===== TASK MATERIAL

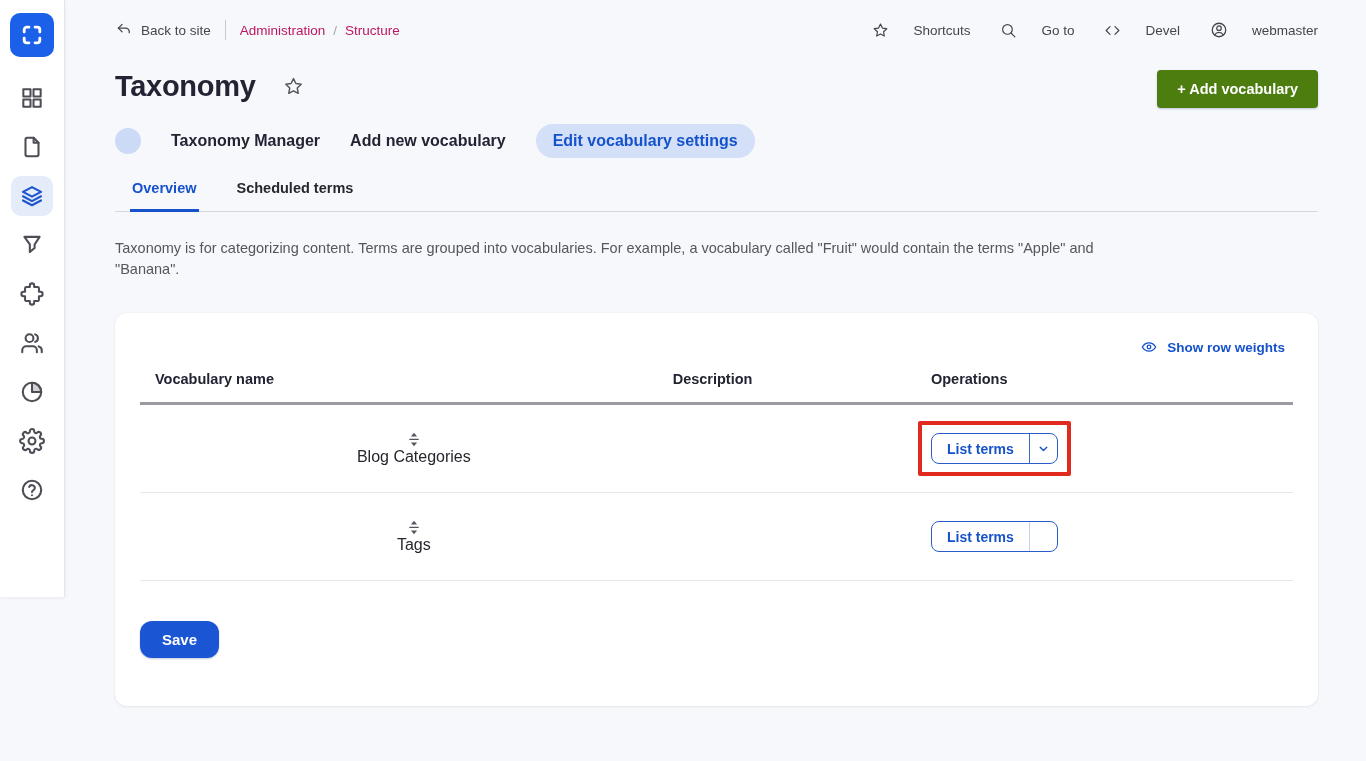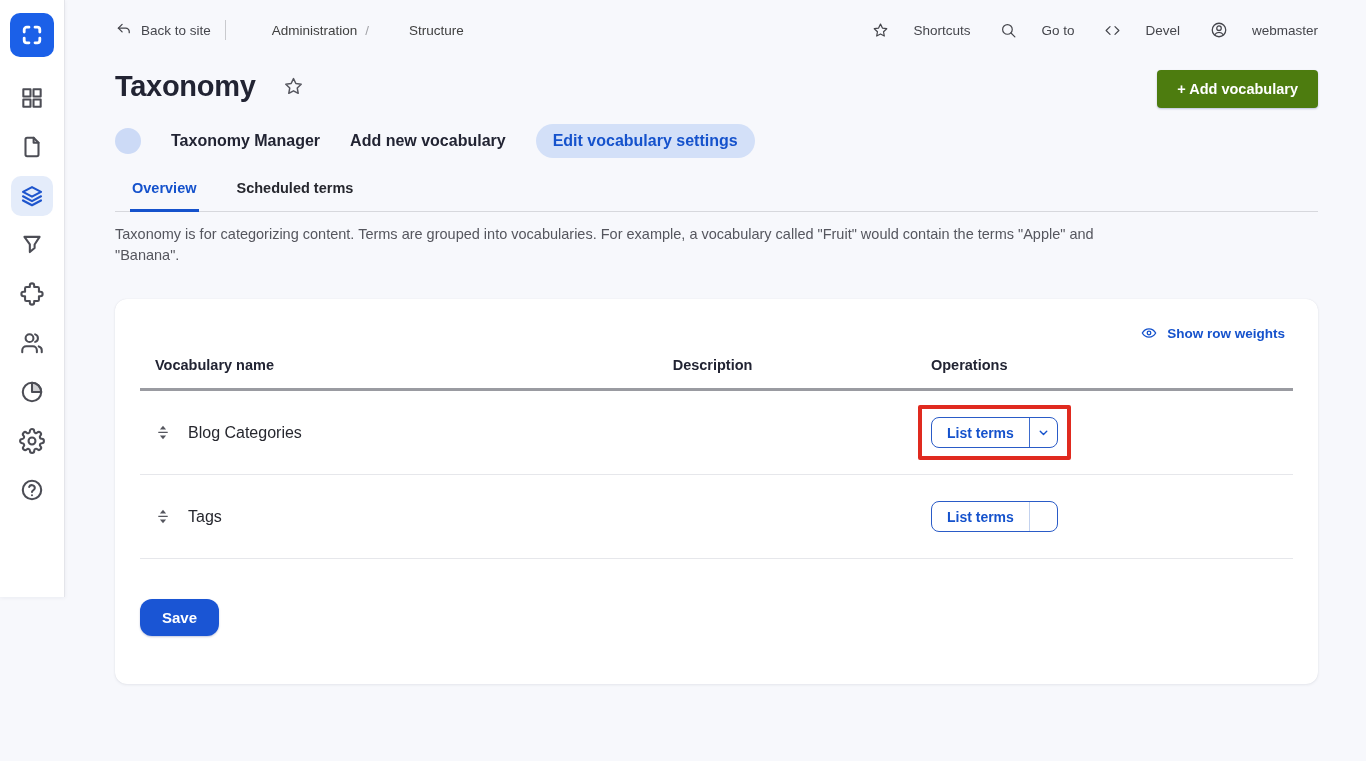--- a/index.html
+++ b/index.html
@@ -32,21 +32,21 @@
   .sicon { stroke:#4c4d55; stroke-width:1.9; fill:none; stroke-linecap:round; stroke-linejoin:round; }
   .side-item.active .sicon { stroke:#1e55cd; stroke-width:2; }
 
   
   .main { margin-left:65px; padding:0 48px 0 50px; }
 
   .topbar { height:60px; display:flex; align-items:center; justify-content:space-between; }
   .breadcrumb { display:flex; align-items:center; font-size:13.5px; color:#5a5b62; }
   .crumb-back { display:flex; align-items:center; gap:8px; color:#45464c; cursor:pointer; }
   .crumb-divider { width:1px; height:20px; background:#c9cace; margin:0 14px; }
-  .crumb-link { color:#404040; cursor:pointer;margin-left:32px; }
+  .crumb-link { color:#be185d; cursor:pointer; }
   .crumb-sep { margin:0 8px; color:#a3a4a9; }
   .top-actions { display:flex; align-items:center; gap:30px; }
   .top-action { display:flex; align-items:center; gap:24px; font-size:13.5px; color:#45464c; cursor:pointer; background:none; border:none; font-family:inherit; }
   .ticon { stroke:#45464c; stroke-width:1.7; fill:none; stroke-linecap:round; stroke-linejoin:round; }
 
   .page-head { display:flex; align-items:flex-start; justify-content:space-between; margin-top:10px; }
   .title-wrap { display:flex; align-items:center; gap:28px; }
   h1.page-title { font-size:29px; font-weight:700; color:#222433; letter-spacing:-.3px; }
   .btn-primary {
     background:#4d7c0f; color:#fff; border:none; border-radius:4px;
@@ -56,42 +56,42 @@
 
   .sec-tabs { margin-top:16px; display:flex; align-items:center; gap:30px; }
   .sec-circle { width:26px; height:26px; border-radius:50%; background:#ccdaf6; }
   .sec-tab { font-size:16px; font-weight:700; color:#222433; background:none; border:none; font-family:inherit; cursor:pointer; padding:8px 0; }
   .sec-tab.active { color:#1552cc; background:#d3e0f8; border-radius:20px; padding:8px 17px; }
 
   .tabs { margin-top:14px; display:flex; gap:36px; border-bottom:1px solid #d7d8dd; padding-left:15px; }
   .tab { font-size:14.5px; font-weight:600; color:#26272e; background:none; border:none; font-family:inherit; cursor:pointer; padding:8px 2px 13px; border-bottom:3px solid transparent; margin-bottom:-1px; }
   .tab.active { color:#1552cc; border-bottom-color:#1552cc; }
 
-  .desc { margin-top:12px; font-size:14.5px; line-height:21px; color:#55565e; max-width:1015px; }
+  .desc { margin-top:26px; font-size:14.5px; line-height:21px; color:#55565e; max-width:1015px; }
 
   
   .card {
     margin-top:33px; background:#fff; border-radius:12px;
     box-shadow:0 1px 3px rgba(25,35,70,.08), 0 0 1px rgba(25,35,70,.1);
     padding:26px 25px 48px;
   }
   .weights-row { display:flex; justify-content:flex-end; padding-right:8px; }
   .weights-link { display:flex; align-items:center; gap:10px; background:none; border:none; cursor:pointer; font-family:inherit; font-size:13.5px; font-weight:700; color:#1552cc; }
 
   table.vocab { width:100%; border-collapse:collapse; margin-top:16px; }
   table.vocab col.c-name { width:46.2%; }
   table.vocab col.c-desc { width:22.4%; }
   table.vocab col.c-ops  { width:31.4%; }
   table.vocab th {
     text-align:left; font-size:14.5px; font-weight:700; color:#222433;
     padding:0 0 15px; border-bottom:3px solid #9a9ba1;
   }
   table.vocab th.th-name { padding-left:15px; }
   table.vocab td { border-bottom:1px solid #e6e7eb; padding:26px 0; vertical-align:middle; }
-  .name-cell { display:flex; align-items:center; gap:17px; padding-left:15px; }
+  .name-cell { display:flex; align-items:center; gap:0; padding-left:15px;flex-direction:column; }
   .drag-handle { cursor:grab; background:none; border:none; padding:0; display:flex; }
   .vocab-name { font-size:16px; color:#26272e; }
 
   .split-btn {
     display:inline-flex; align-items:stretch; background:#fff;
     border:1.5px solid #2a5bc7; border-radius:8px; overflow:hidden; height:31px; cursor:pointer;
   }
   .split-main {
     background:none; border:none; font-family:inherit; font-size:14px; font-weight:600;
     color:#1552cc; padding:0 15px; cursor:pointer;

==========

* **ACTION ITEM**
Set down, exactly as they stand above, the lines starting with the line with "width:100%; border-collapse:collapse; margin-top:16px;" and going on through the line with "display:flex; align-items:center; gap:17px;", and no others.

* **SOLUTION FOR THIS EXERCISE**
   table.vocab { width:100%; border-collapse:collapse; margin-top:16px; }
   table.vocab col.c-name { width:46.2%; }
   table.vocab col.c-desc { width:22.4%; }
   table.vocab col.c-ops  { width:31.4%; }
   table.vocab th {
     text-align:left; font-size:14.5px; font-weight:700; color:#222433;
     padding:0 0 15px; border-bottom:3px solid #9a9ba1;
   }
   table.vocab th.th-name { padding-left:15px; }
   table.vocab td { border-bottom:1px solid #e6e7eb; padding:26px 0; vertical-align:middle; }
-  .name-cell { display:flex; align-items:center; gap:17px; padding-left:15px; }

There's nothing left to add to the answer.